Viral stock and in utero inoculations

The ZIKV strain H/PF/13 was collected from human serum in French Polynesia in 2013 [25] and obtained from the EVAg program (https://www.european-virus-archive.com). The strain was amplified from C6/36 mosquito cells and titrated with VERO E6 cells to a concentration of 2 × 108 TCID50/mL.

The dams were sedated, and the fetuses were inoculated intramuscularly in the thigh at the most accessible muscle (not specifically identified) with 0.1 mL (1 × 103 pfu) of ZIKV. Control animals were inoculated with saline using the same procedure. Inoculation was performed in utero via a maternal transabdominal route, avoiding placental disks through trans-amniotic membrane ultrasound-guided puncture under aseptic conditions with a 20G/3.5-inch spinal needle at the beginning of the procedure (Fig. 1). The same day, the dams were subjected to amniotic puncture under aseptic conditions before inoculation.

Fig. 1
figure 1

Study plan. Fetuses were infected intramuscularly with 103 pfu ZIKVH/PF/13 on GD 61–85. Serial maternal blood draws and ultrasounds were performed. Fetuses were euthanized for tissue collection following fetal delivery by cesarean section. Infected dams were euthanized 1 month after cesarean section. The animal symbols used are in green for group 1 (cesarean section and fetal euthanasia 1 month after exposure) and blue for group 2 (cesarean section and fetal euthanasia 2 months after exposure); the mock animals are colored in gray for both groups.
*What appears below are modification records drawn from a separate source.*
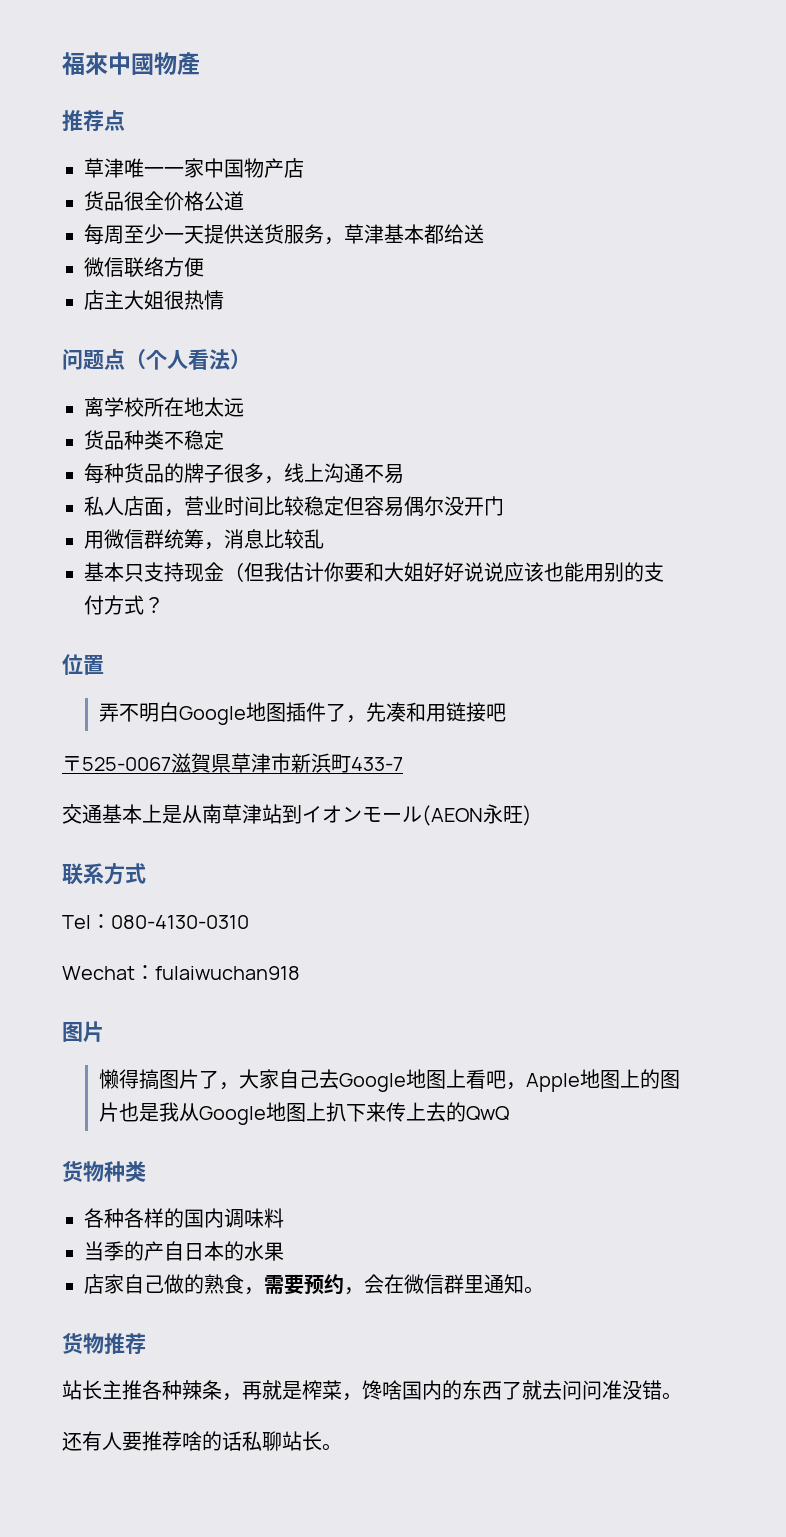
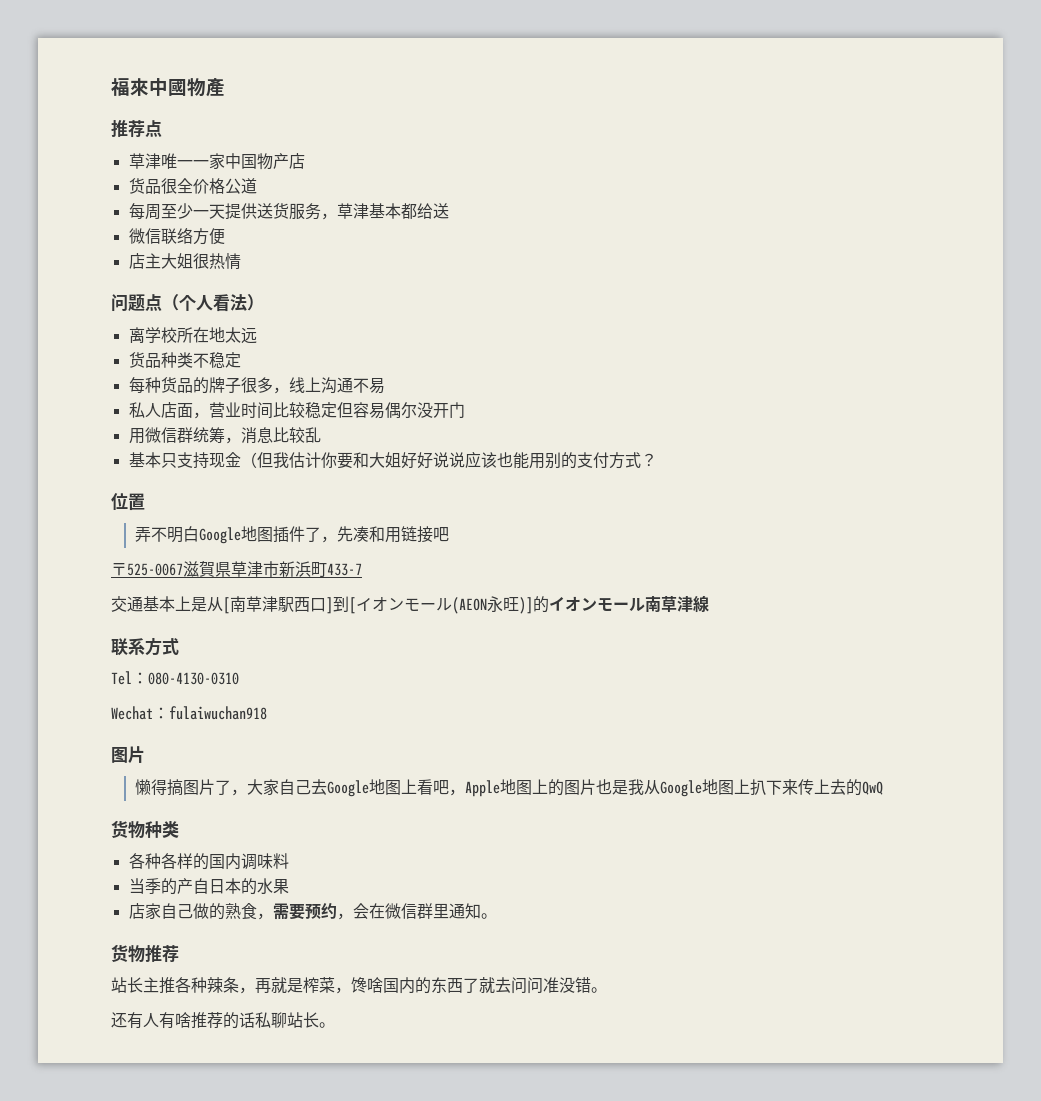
[202,804,302,824] 南草津站到 -> [223,596,356,614] [南草津駅西口]到[
[523,805,532,826] ) -> [519,595,709,614] )]的イオンモール南草津線
[122,1431,202,1451] 要推荐啥 -> [159,1012,223,1029] 有啥推荐

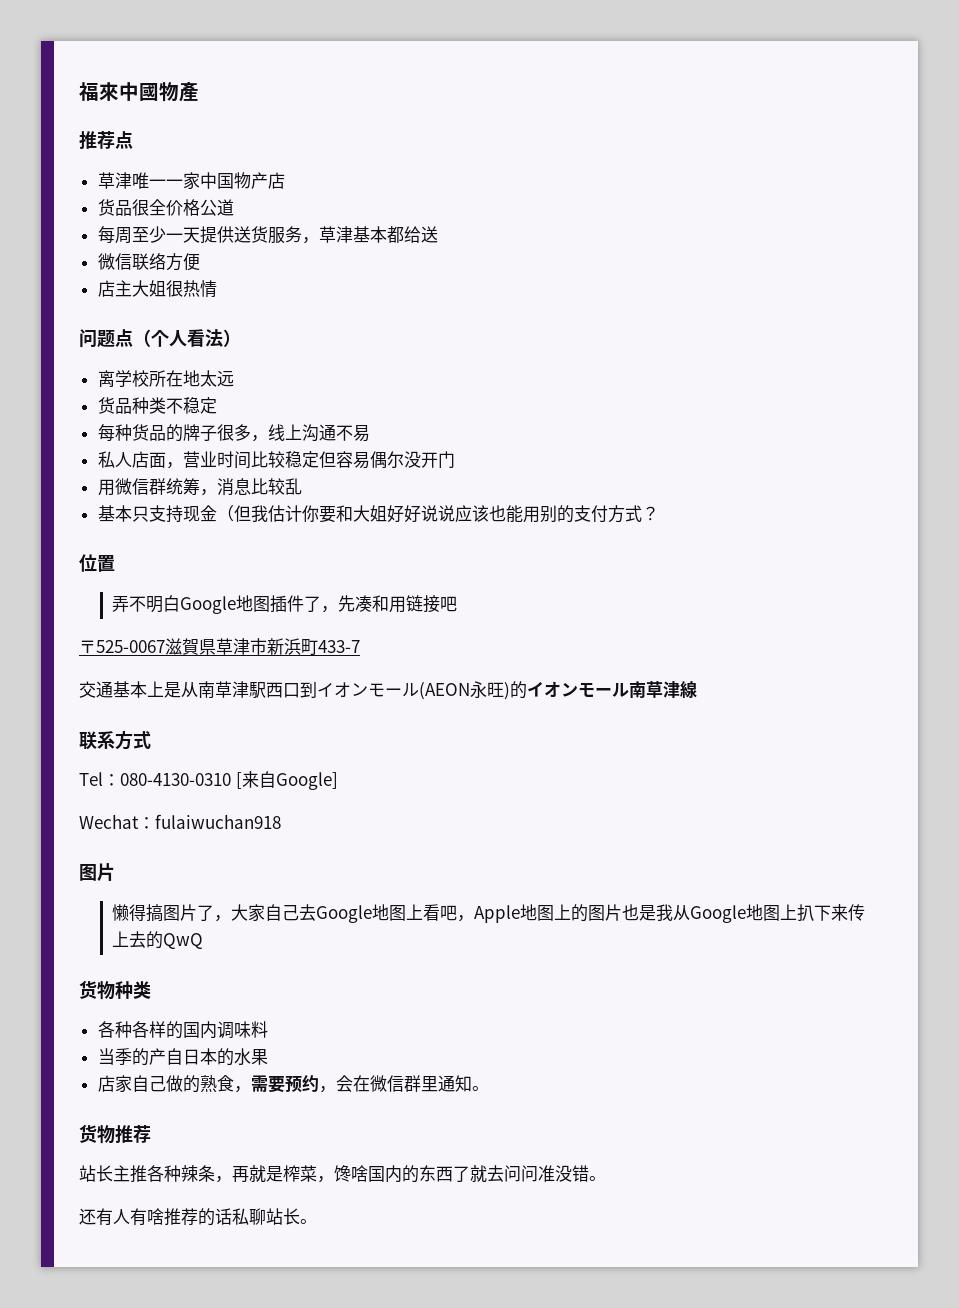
[223,597,230,614] [ -> (198, 690) none
[326,596,356,614] ]到[ -> [300,681,317,698] 到
[519,597,533,614] )] -> [504,682,510,700] )
(239, 678) none -> [235,771,338,790] [来自Google]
The data are given as GD/dpfi: gestation day/day post fetal inoculation; Euth/dpfi: female euthanasia/day post fetal inoculation

Full size image

Clinical follow-up

The longitudinal follow-up and sampling methods are summarized in Fig. 1. Animals were observed 7 days a week, and if present, abnormal behavior was reported in a specific single-animal file. During each anesthesia, clinical examination was performed, and body weight and rectal temperature were recorded. Dams were followed for 3 weeks after cesarean section. Blood cell counts, hemoglobin levels and hematocrit levels were determined from blood samples collected with EDTA-coated tubes using an HMX A/L analyzer (Beckman Coulter).

Ultrasound examination

All pregnant females were evaluated weekly using a “General Electric Logiq e” device with a 4.2–13 MHertz probe to perform cerebral morphology and biometric measurements: biparietal diameter (BPD), head circumference (HC), abdominal circumference (AC) and femur length (FL). Reference ranges were plotted using data from Tarantal et al. [26].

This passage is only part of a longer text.